360.

Idiots and imbecile persons likewise afford good evidence that laughter or smiling primarily expresses mere happiness or joy. Dr. Crichton Browne, to whom, as on so many other occasions, I am indebted for the results of his wide experience, informs me that with idiots laughter is the most prevalent and frequent of all the emotional expressions. Many idiots are morose, passionate, restless, in a painful state of mind, or utterly stolid, and these never laugh. Others frequently laugh in a quite senseless manner. Thus an idiot boy, incapable of speech, complained to Dr. Browne, by the aid of signs, that another boy in the asylum had given him a black eye; and this was accompanied by "explosions of laughter and with his face covered with the broadest smiles." There is another large class of idiots who are persistently joyous and benign, and who are constantly laughing or smiling.[3] Their countenances often exhibit a stereotyped smile; their joyousness is increased, and they grin, chuckle, or giggle, whenever food is placed before them, or when they are caressed, are shown bright colours, or hear music. Some of them laugh more than usual when they walk about, or attempt any muscular exertion. The joyousness of most of these idiots cannot possibly be associated, as Dr.
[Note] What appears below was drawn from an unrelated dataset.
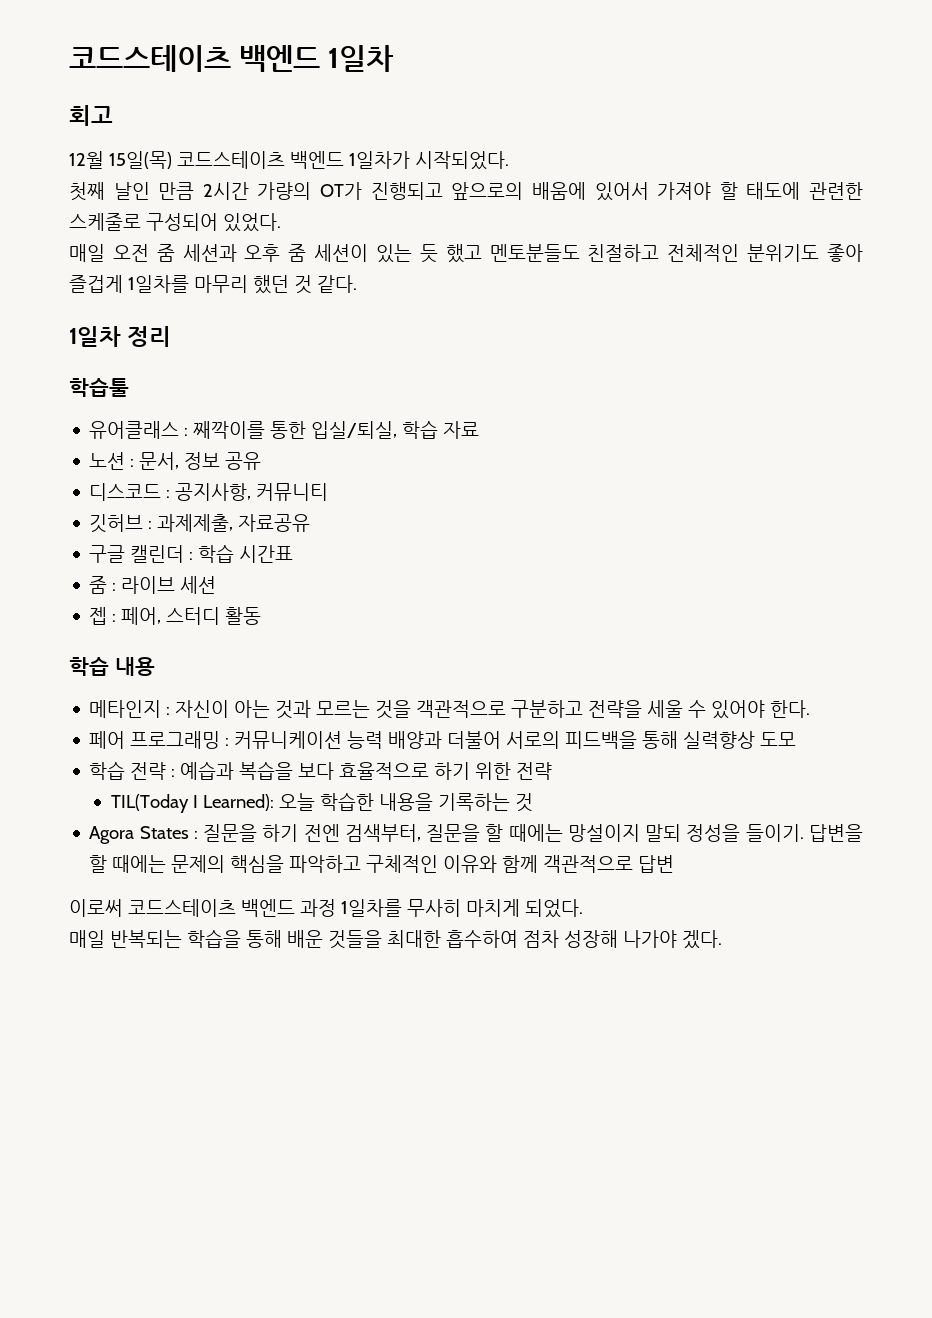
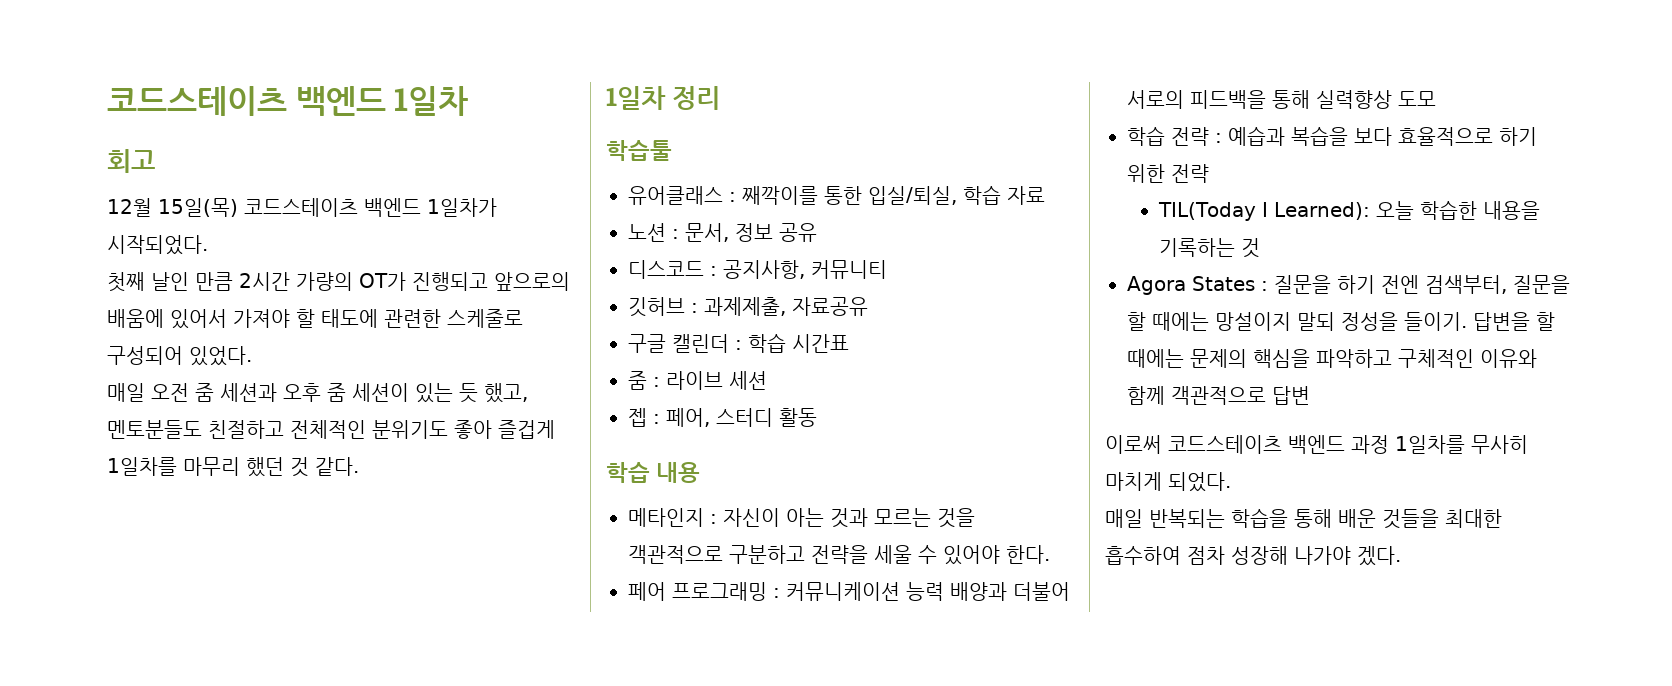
- 매일 오전 줌 세션과 오후 줌 세션이 있는 듯 했고 멘토분들도 친절하고 전체적인 분위기도 좋아 즐겁게 1일차를 마무리 했던 것 같다.
+ 매일 오전 줌 세션과 오후 줌 세션이 있는 듯 했고, 멘토분들도 친절하고 전체적인 분위기도 좋아 즐겁게 1일차를 마무리 했던 것 같다.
Browne remarks, with any distinct ideas: they simply feel pleasure, and express it by laughter or smiles. With imbeciles rather higher in the scale, personal vanity seems to be the commonest cause of laughter, and next to this, pleasure arising from the approbation of their conduct.

[2] F. Lieber on the vocal sounds of L. Bridgman, `Smithsonian Contributions,' 1851, vol. ii. p. 6.

[3] See, also, Mr. Marshall, in Phil. Transact. 1864, p. 526.

With grown-up persons laughter is excited by causes considerably different from those which suffice during childhood; but this remark hardly applies to smiling. Laughter in this respect is analogous with weeping, which with adults is almost confined to mental distress, whilst with children it is excited by bodily pain or any suffering, as well as by fear or rage. Many curious discussions have been written on the causes of laughter with grown-up persons. The subject is extremely complex. Something incongruous or unaccountable, exciting surprise and some sense of superiority in the laugher, who must be in a happy frame of mind, seems to be the commonest cause.[4] The circumstances must not be of a momentous nature: no poor man would laugh or smile on suddenly hearing that a large fortune had been bequeathed to him. If the mind is strongly excited by pleasurable feelings, and any little unexpected event or thought occurs, then, as Mr. Herbert Spencer remarks,[5] "a large amount of nervous energy, instead of being allowed to expend itself in producing an equivalent amount of the new thoughts and emotion which were nascent, is suddenly checked in its flow." . . . "The excess must discharge itself in some other direction, and there results an efflux through the motor nerves to various classes of the muscles, producing the half-convulsive actions we term laughter." An observation, bearing on this point, was made by a correspondent during the recent siege of Paris, namely, that the German soldiers. after strong excitement from exposure to extreme danger, were particularly apt to burst out into loud laughter at the smallest joke. So again when young children are just beginning to cry, an unexpected event will sometimes suddenly turn their crying into laughter, which apparently serves equally well to expend their superfluous nervous energy.

[4] Mr. Bain (`The Emotions and the Will,' 1865, p. 247) has a long and interesting discussion on the Ludicrous. The quotation above given about the laughter of the gods is taken from this work. See, also, Mandeville, `The Fable of the Bees,' vol. ii. p. 168.

[5] `The Physiology of Laughter,' Essays, Second Series, 1863, p. 114.

The imagination is sometimes said to be tickled by a ludicrous idea; and this so-called tickling of the mind is curiously analogous with that of the body.